To begin the study process, we explained the process and duration of the study to the parents and obtained their written consent. Case history and basic auditory assessment (including audiometry and tympanometry tests) were performed to ensure the health of the middle ear and hearing sensitivity. Eye movements were evaluated by oculomotor tests (including  gaze, tracking, saccades, and optokinetic tests) and spontaneous nystagmus test in both dyslexic and non-dyslexic children. Oculomotor test was used to evaluate the central vestibular pathway. These tests were taken using the video-nystagmography (VNG) instrument (Interacoustics VO425-2D-VOGfw model). In oculomotor test, a binocular infrared goggle was used to record eye movements. Dyslexic children were randomly divided into 2 equal case and control groups (n= 15 in each group). We provided oculomotor rehabilitation exercises to the case group in addition to constant conventional treatment, which was given in the learning disorders center; the control group did not receive oculomotor rehabilitation intervention. At the end of oculomotor rehabilitation, oculomotor tests were again taken from both groups of dyslexic and non-dyslexic children to compare the results of the tests; and finally, the impact of rehabilitation on improving the oculomotor skills was evaluated by appropriate statistical tests‏.

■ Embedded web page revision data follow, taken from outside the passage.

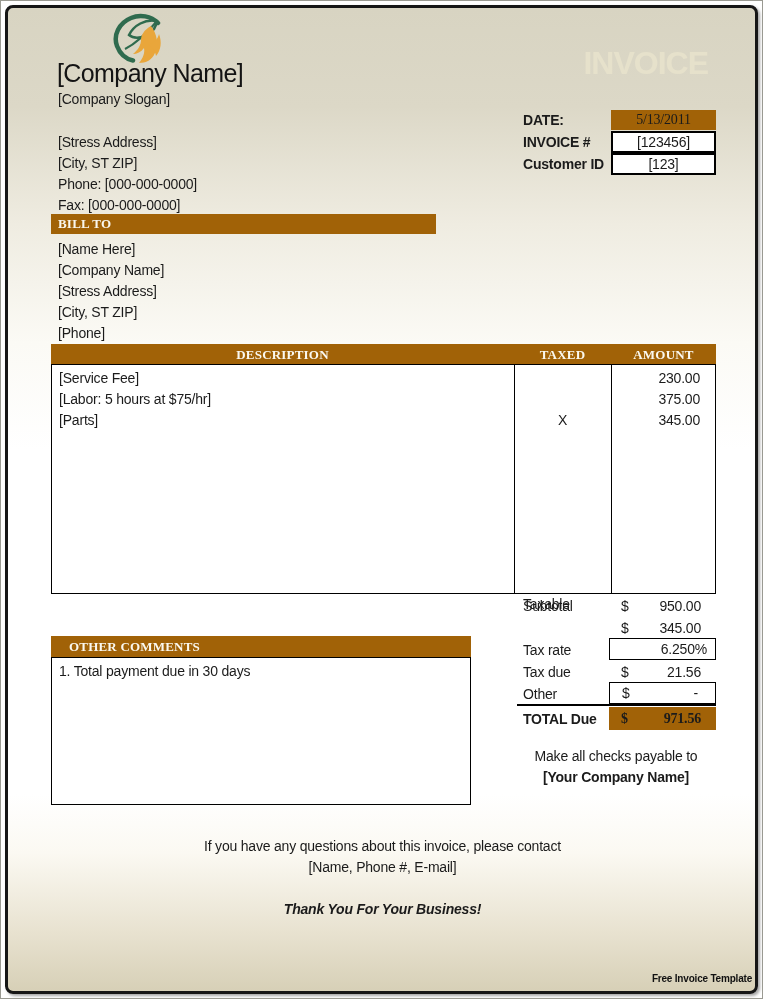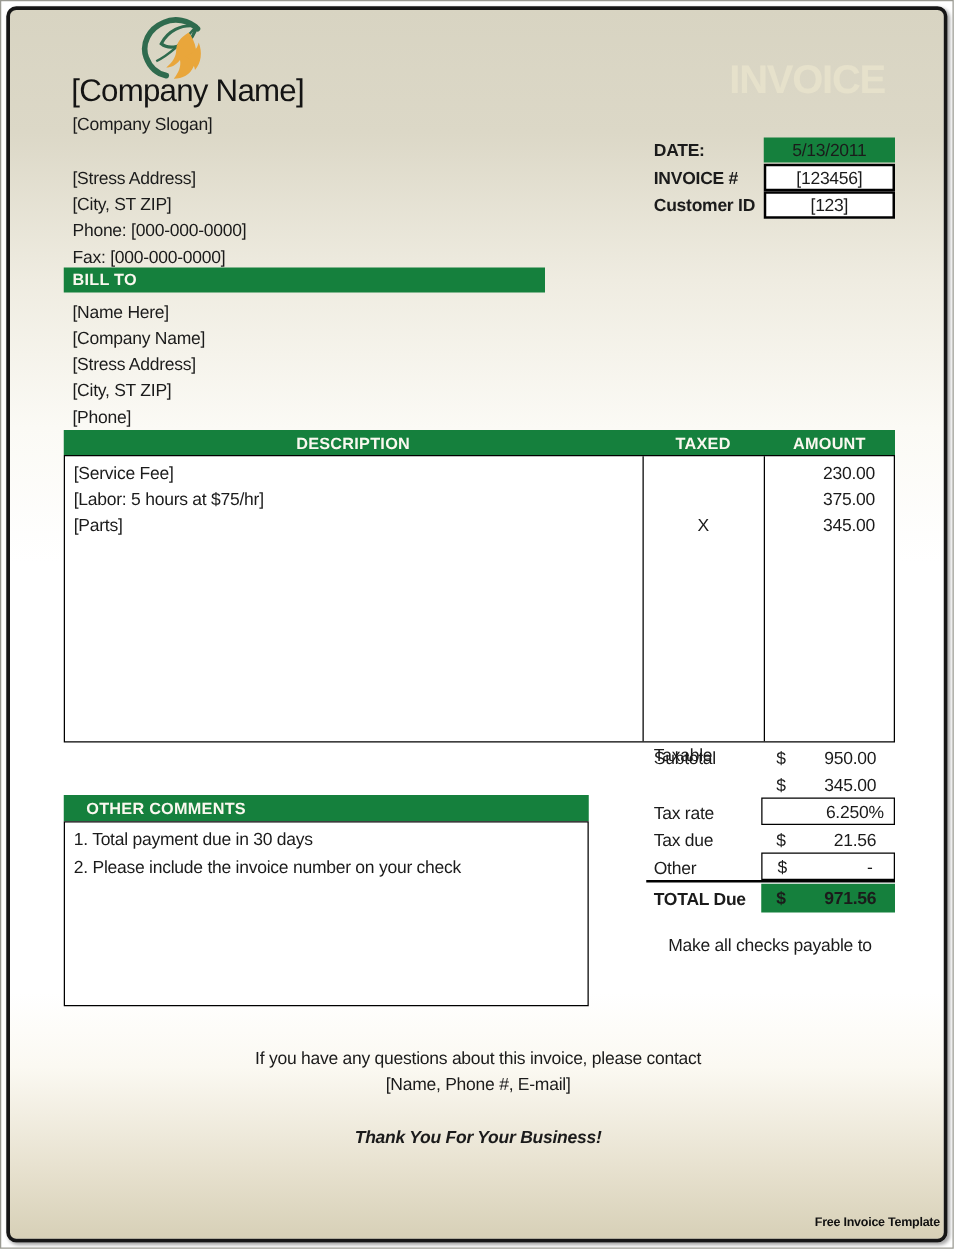"5/13/2011" .tan { background: #15803d -> #a16207; font-family: none -> Liberation Serif, serif }
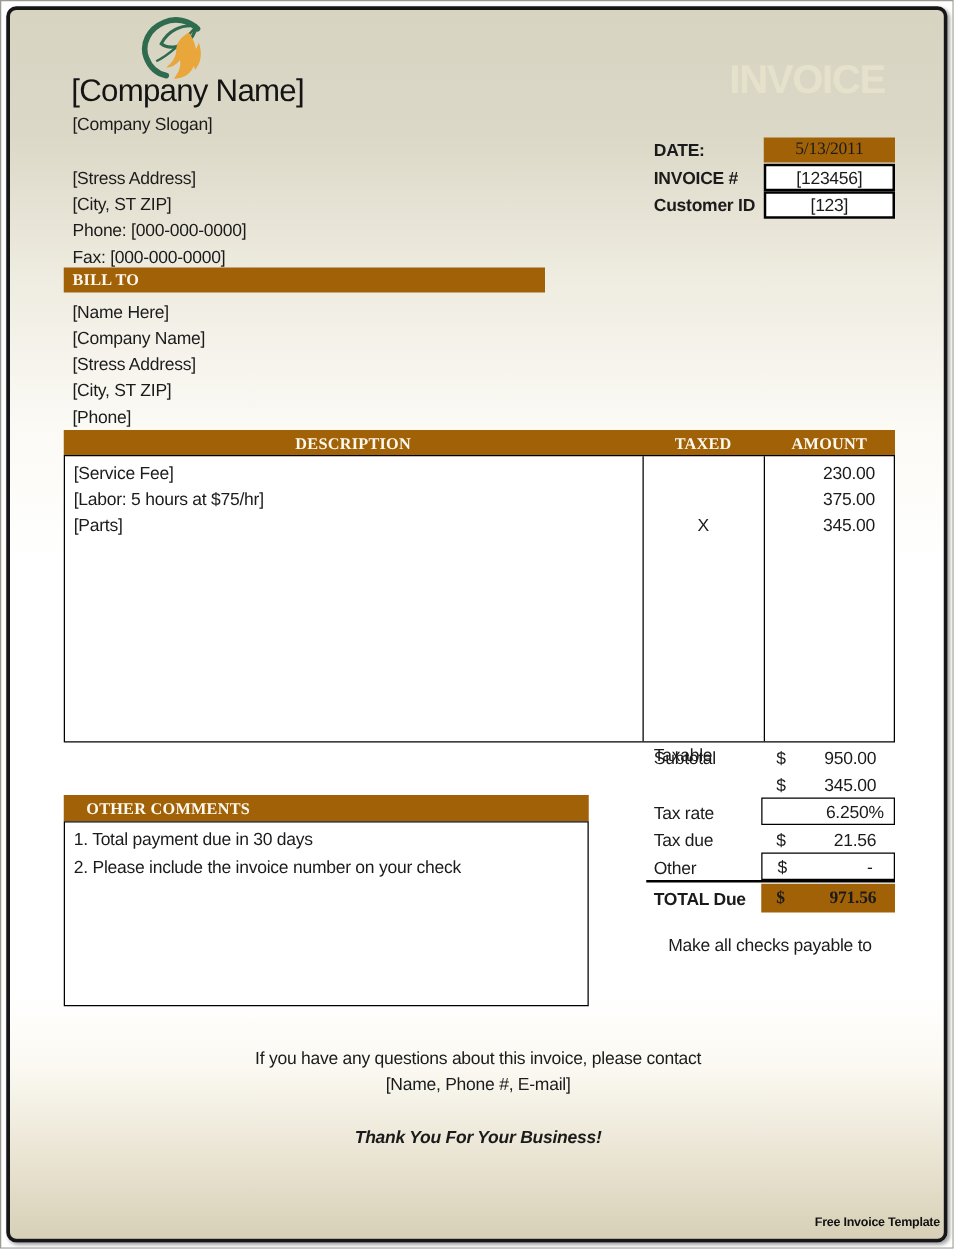"2. Please include the invoice" div.abs { html: <div>2. Please include the invoice number on your check</div> -> none }
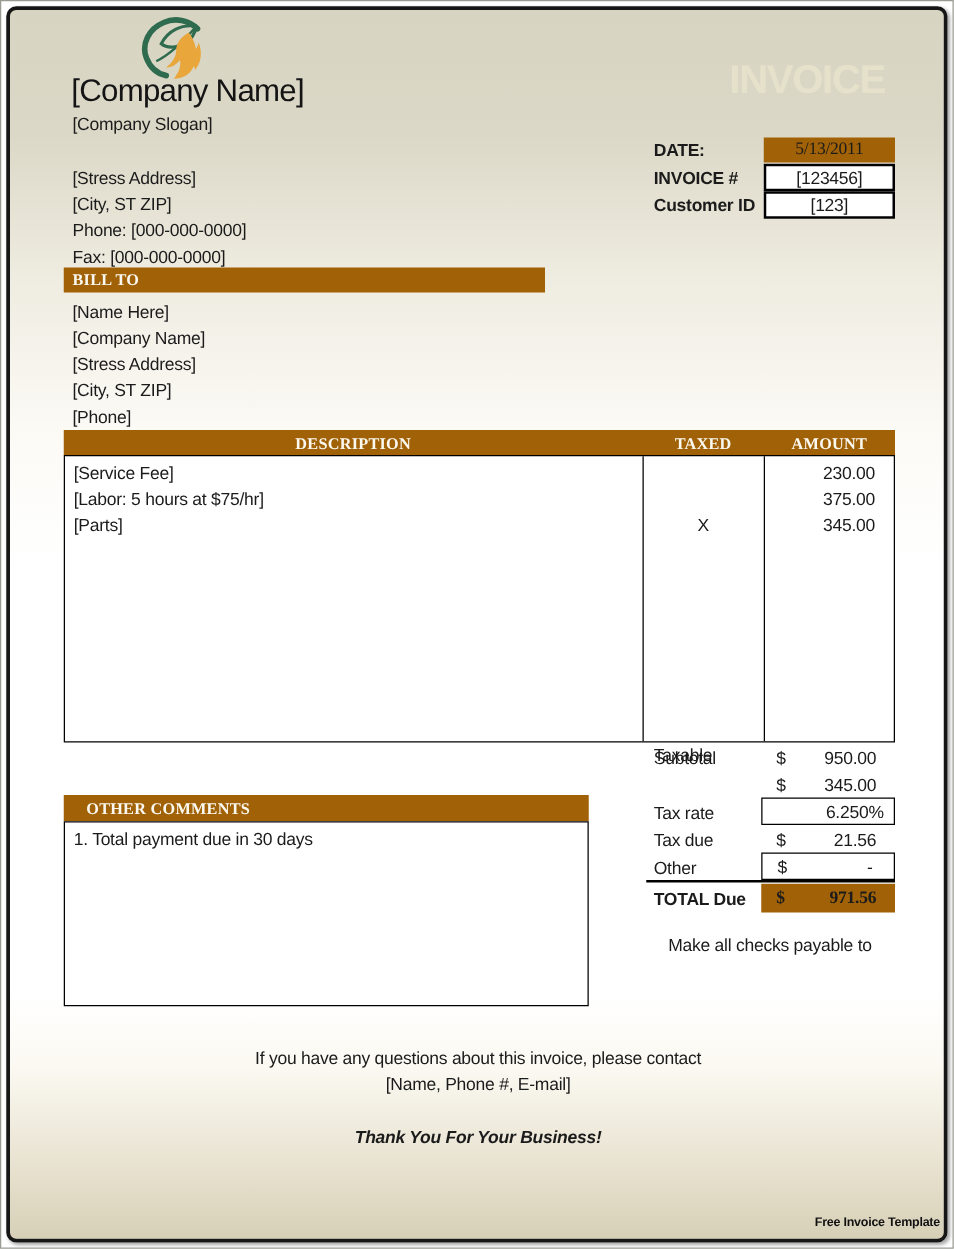"[Your Company Name]" div.abs { html: none -> <div>[Your Company Name]</div> }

Quantitative variables of this study were tracking gain (in percent), optokinetic gain (in percent), saccade latency (milliseconds), saccade velocity (degrees per second), and saccade accuracy (in percent). Qualitative variables were presence or absence of spontaneous nystagmus and gaze nystagmus and  symmetry/ dissymmetry of tracking and optokinetic responses. More details of oculomotor tests are presented in Table 2. Tracking gain refers to the speed of eye movements relative to the speed of the moving target; tracking symmetry means symmetry of response between eyes; and saccade latency defines the distance between the creation of target and the start of responding. The speed of eye movements during a saccade is defined as saccade velocity; saccade accuracy means the precision of eye movements during a saccade for placement of target on the retina; optokinetic gain means the maximum speed of eye movement divided by the speed of moving targets; and finally, optokinetic symmetry means symmetry of response between eyes (43).

Table 2

Oculomotor tests description

Oculomotor tests	Explanation of tests
Gaze test	The child will be asked to sit on a chair at a distance of one meter from a big monitor TV. Then, the child was asked to simply look at the dots at center, 30 degrees to right and left, without head movement. Presence or absence of nystagmus was analyzed.
Tracking test	For tracking test, the child was asked to slowly track the dot moving at a speed of 2.0 dg/s to different sides without moving his/her head. Gain and symmetry of response on both sides were analyzed.
Saccade test	Saccades are the fastest eye movements to locate the target on the retina. In this test, the child was asked to simply look at dots moving with a velocity of 5–30 randomly to different sides. Latency, velocity and accuracy parameters were analyzed.
Optokinetic test	Optokinetic is the ability of a person to maintain visual fixation when he/she or part of the environment is moving. In this test, the colored stripes move at speeds of 20, 35, and 50 dg/s to left and right. The child was asked to look at the middle and count the number of strips without moving the head. Gain and symmetry of response on both sides were analyzed.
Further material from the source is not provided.